True. I'm ok with it at the $99 reduced price since I really love their brass. But you're basically getting 4 Horn Articulations for that price. The rest of the articulations are the trumpets. But with the original price included in the investment, coming out to $250 for limited trumpet and horn articulations, it's not a steal by any means.


----------



## Thundercat (Jan 21, 2020)

richardt4520 said:


> It's at the bottom of the product page:
> 
> 90S RETRO TRUMPETS
> 90s Retro Trumpets has been discontinued. We vastly improved, remixed, expanded, and reprogrammed that content to include in CineBrass Sonore. 90s Retro Trumpets owners have been sent a coupon for Sonore (check spam please).


Missed that - thank you.


----------



## richardt4520 (Jan 21, 2020)

On the plus side, the trumpet tones are much improved over 90s Retro Trumpets, imo. The horns sound great too. The legato feels really smooth. Hopefully they'll port this new legato over to Cinebrass.
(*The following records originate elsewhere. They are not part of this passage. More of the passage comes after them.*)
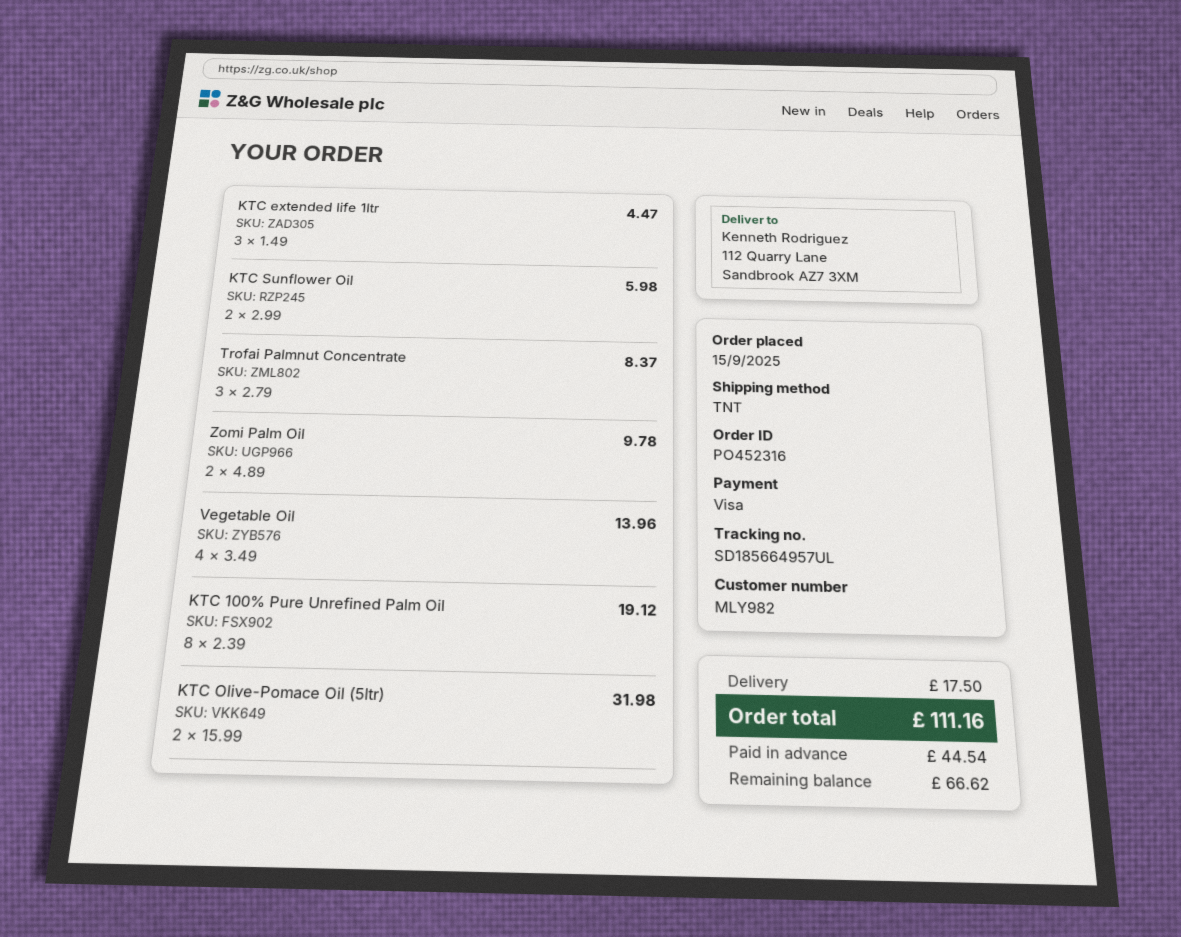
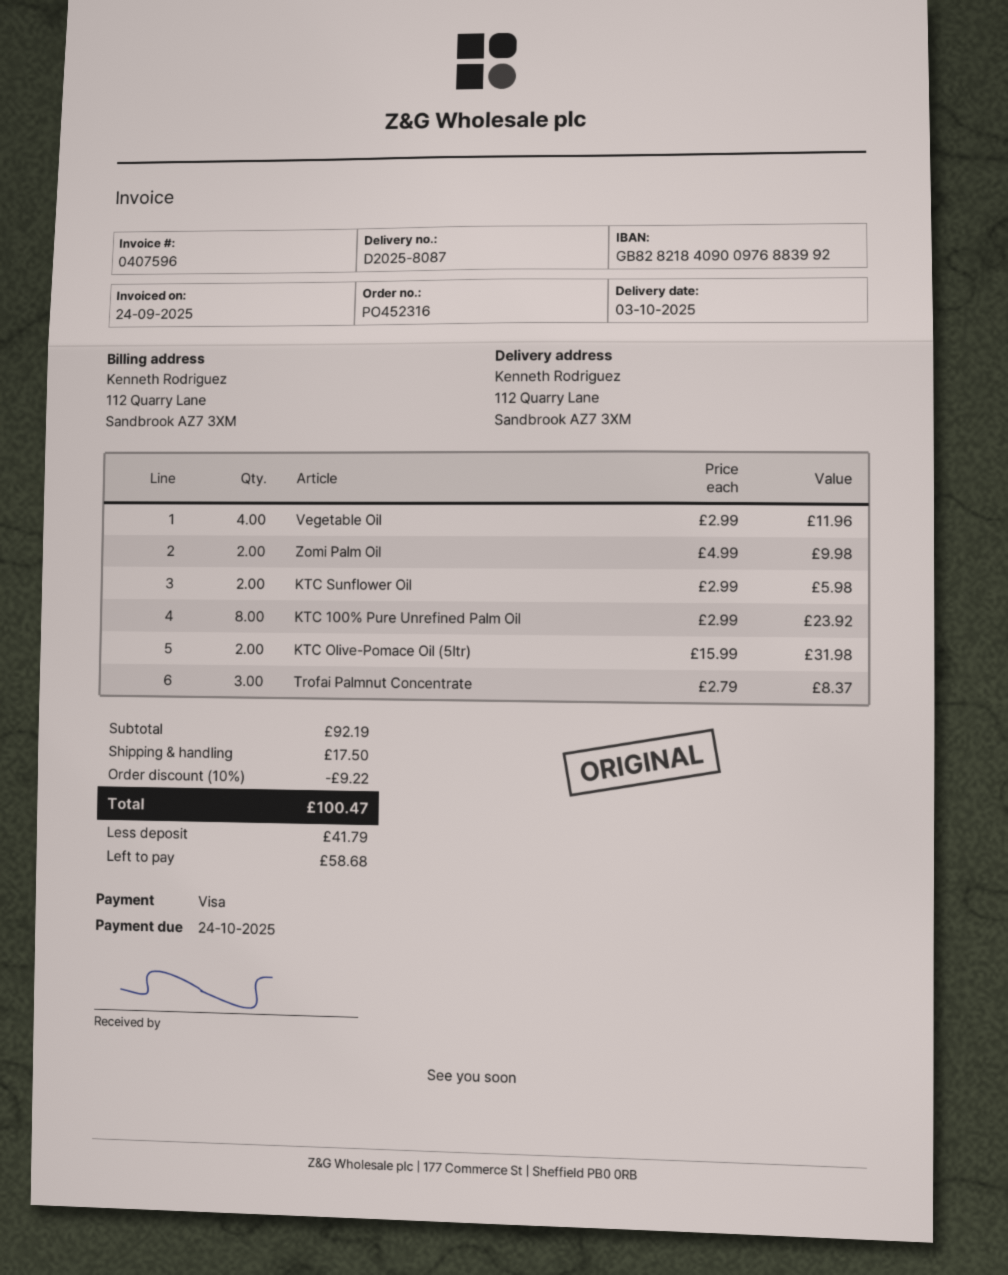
KTC extended life 1ltr: 3 x 1.49 = 4.47 -> none
Zomi Palm Oil: 2 x 4.89 = 9.78 -> 2 x 4.99 = 9.98
Vegetable Oil: 4 x 3.49 = 13.96 -> 4 x 2.99 = 11.96
KTC 100% Pure Unrefined Palm Oil: 8 x 2.39 = 19.12 -> 8 x 2.99 = 23.92
discount: none -> 10% = 9.22
total: 111.16 -> 100.47
deposit: 44.54 -> 41.79
balance: 66.62 -> 58.68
It's really nice so far.


----------



## tonaliszt (Jan 21, 2020)

Hands down the best brass sound I've ever heard in samples. Wow.


----------



## ChrisSiuMusic (Jan 21, 2020)

Having a play through now. I’ve said this before on my 90’s Retro Trumpets review, but the first word that comes to mind when playing this library is ‘buttery’. It just flows beautifully, and the legato is basically seamless. 

No, you don’t get the uppermost dynamics where you might in Cinebrass Pro, but that’s not what Sonore’s intended purpose is. For long, soaring melodic lines played by the brass, I can’t think of another library that does this as well (perhaps CSB).


----------



## Thundercat (Jan 21, 2020)

I just pulled the trigger too! Downloading now...Thx for this thread OP!


----------



## Wunderhorn (Jan 21, 2020)

Anybody notice if the hanging notes issue from Core+Pro is still present in Sonore?


----------



## Henu (Jan 21, 2020)

richardt4520 said:


> 90s Retro Trumpets owners have been sent a coupon for Sonore (check spam please).



Nothing in inbox or spam. :(

EDIT: Thanks Gmail, it was actually in the _picture_ which wasn't showing as default. :D


----------



## Consona (Jan 21, 2020)

So, who's gonna mock-up those Horners Wrath of Khan brass lines? 


richardt4520 said:


> On the plus side, the trumpet tones are much improved over 90s Retro Trumpets, imo. The horns sound great too. The legato feels really smooth. Hopefully they'll port this new legato over to Cinebrass. It's really nice so far.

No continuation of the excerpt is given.